The objectives of the Gestapo were laid down by law and discussed time and again in semiofficial publications such as the Voelkischer Beobachter, Das Archiv, the magazine of the German Police, and Best's basic handbook on the German Police. Every member knew that the Gestapo was the special police force set up by Goering and developed by Himmler to strike down potential opponents of the tyranny. Every member knew that the Gestapo operated outside the law, that the Gestapo could arrest on its own authority and imprison on its independent judgment. Every member knew that the Gestapo was the agency which filled the concentration camps with political opponents. All knew that the Gestapo was organized for the specific purpose of persecuting the victims of Nazi oppression—the Jews, the Communists, and the Churches. The right to use torture in interrogations had to be known to all who interrogated. There could be no secrecy as to the criminal aims of the Gestapo or the criminal methods by which this primary agency of terror carried out its work. And that it was an instrument of terror was known not merely to the membership—it was known throughout Germany and Europe, and in every country of the world, where the very name Gestapo became the watchword of terror and fear.

We ask that a common sense and realistic test of knowledge be applied by the Tribunal in judging these organizations for what they are, the most vicious and evil of all Nazi inventions. Surely they shall not escape condemnation for the vast crimes they committed through a false and flimsy defense of ignorance in their own circles. For long, long years after this hall is emptied and for centuries beyond present perspective, the roll call of terror against human kind will be led by these appellations—Nazi, Nazi Party Leadership, SA, SD, SS, and Gestapo.

V. There is in the Dock a Representative Member of Each Organization

Guilty of Some Act on the Basis of which the Organization May be

Declared Criminal. The Charter requirement that there be a member of each organization in the dock who is guilty of an offense relating to the organization of which he is a member was for the purpose of insuring that there would be present before the Tribunal someone who could speak for each organization. The great number of witnesses who have appeared before the Commission and the Tribunal on behalf of the organizations has, in effect, made superfluous this Charter protection to the organizations. Over 300,000 members of these organizations have been heard either in person or by affidavit.

The measure of criminality of each organization is not limited to the acts committed by the defendant in the dock who was a member of the organization. It is wholly sufficient to meet the Charter requirements if the defendant member is guilty of some crime relating to his position as a member of the organization. In every case the criminality of the named organizations is based upon evidence which greatly surpasses the specific criminal acts of the defendants. The concept of membership stated in the Indictment in this connection is in no sense a technical one. The word representative might as well have been used since the object of the provision was to insure that there would be some defendant qualified to speak for, or otherwise represent each of the named organizations.

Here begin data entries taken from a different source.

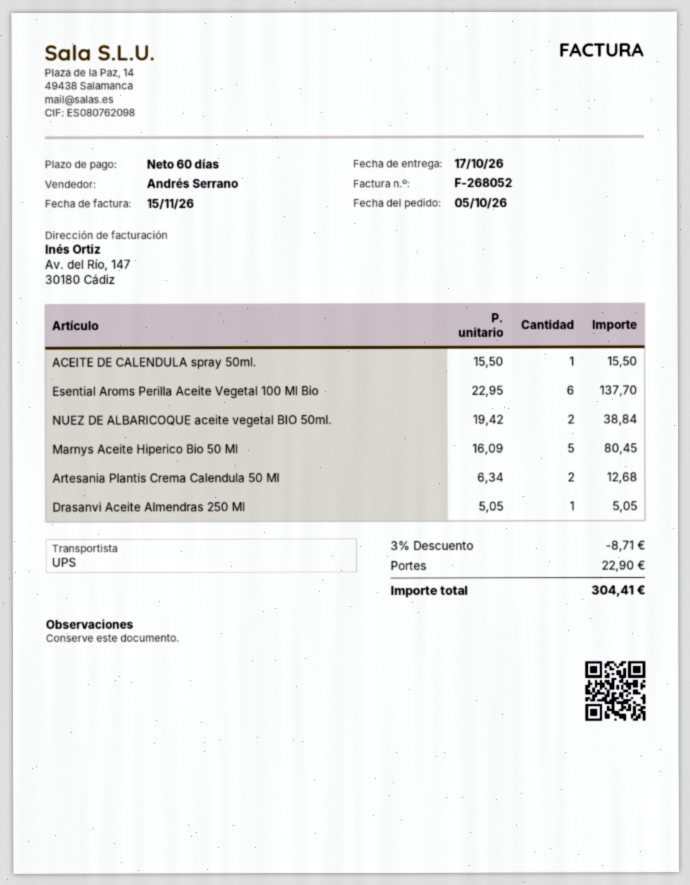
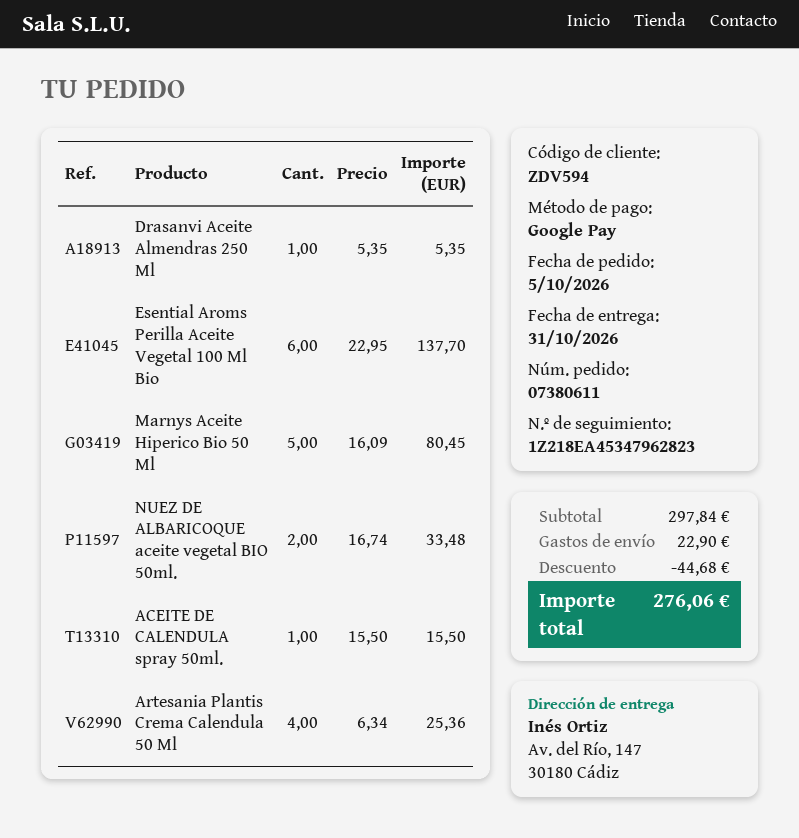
delivery date: 2026-10-17 -> 2026-10-31
NUEZ DE ALBARICOQUE aceite vegetal BIO 50ml.: 2 x 19.42 = 38.84 -> 2 x 16.74 = 33.48
Artesania Plantis Crema Calendula 50 Ml: 2 x 6.34 = 12.68 -> 4 x 6.34 = 25.36
Drasanvi Aceite Almendras 250 Ml: 1 x 5.05 = 5.05 -> 1 x 5.35 = 5.35
discount: 8.71 -> 44.68
total: 304.41 -> 276.06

Seventeen of the twenty-two individual defendants were members of the Reich Cabinet. All of these defendants participated to greater or lesser degree in the meetings of the Reich Cabinet, of the Secret Cabinet Counsel, and of the Reich Defense Council. All of them considered, acted upon, and participated in the enactment of the legislation which led to the instigation of wars of aggression and the commission of discriminatory acts against racial minorities. The criminality of each of these defendants is founded in part upon his participation in the supreme legislative body of the Nazi system, the Reich Cabinet.

Ten of the individual defendants were members of the Leadership Corps. The activities of Gauleiters von Schirach and Streicher are illustrative of the criminality of all of these defendants in their capacity as leaders of the Nazi Party. It was as Gauleiter of Franconia that Streicher carried out his venomous campaign against the Jews and it was as Gauleiter of Vienna that Schirach exploited slave labor.

Nine of the defendants were SS members. It is hardly necessary to go beyond SS Obergruppenfuehrer Kaltenbrunner as a

representative of this organization. Here is a defendant who was the head of the most powerful department in the entire SS, the Reich Security Main Office. His activities in directing this organization need no amplification. His shame disgraces all.

Eight of the defendants were members of the SA, of which Goering assumed command in the year 1923 at the very inception of the Nazi struggle for power. It was Goering who directed the SA in the Munich Putsch and it was Goering who built and made of the SA a fighting body of street rowdies.

Goering and Kaltenbrunner were members of the Gestapo. Goering, the founder of the Gestapo, bragged that every Gestapo bullet fired was his bullet, and that he assumed full responsibility for the acts of the Gestapo and was not afraid to do so. As chief of the Reich Security Main Office, Kaltenbrunner had direct responsibility for the Gestapo. The Tribunal has seen orders for commitments to concentration camps carrying his typed or facsimile signature, it has reviewed evidence that executions in concentration camps were issued in his name, and it has examined many criminal orders from him as Chief of the Security Police and SD to regional Gestapo offices.

The integration of defendants and organizations is further demonstrated by the fact that most of the defendants were members of more than one of the named organizations. Frank, Frick, Goering, and Bormann were members of four.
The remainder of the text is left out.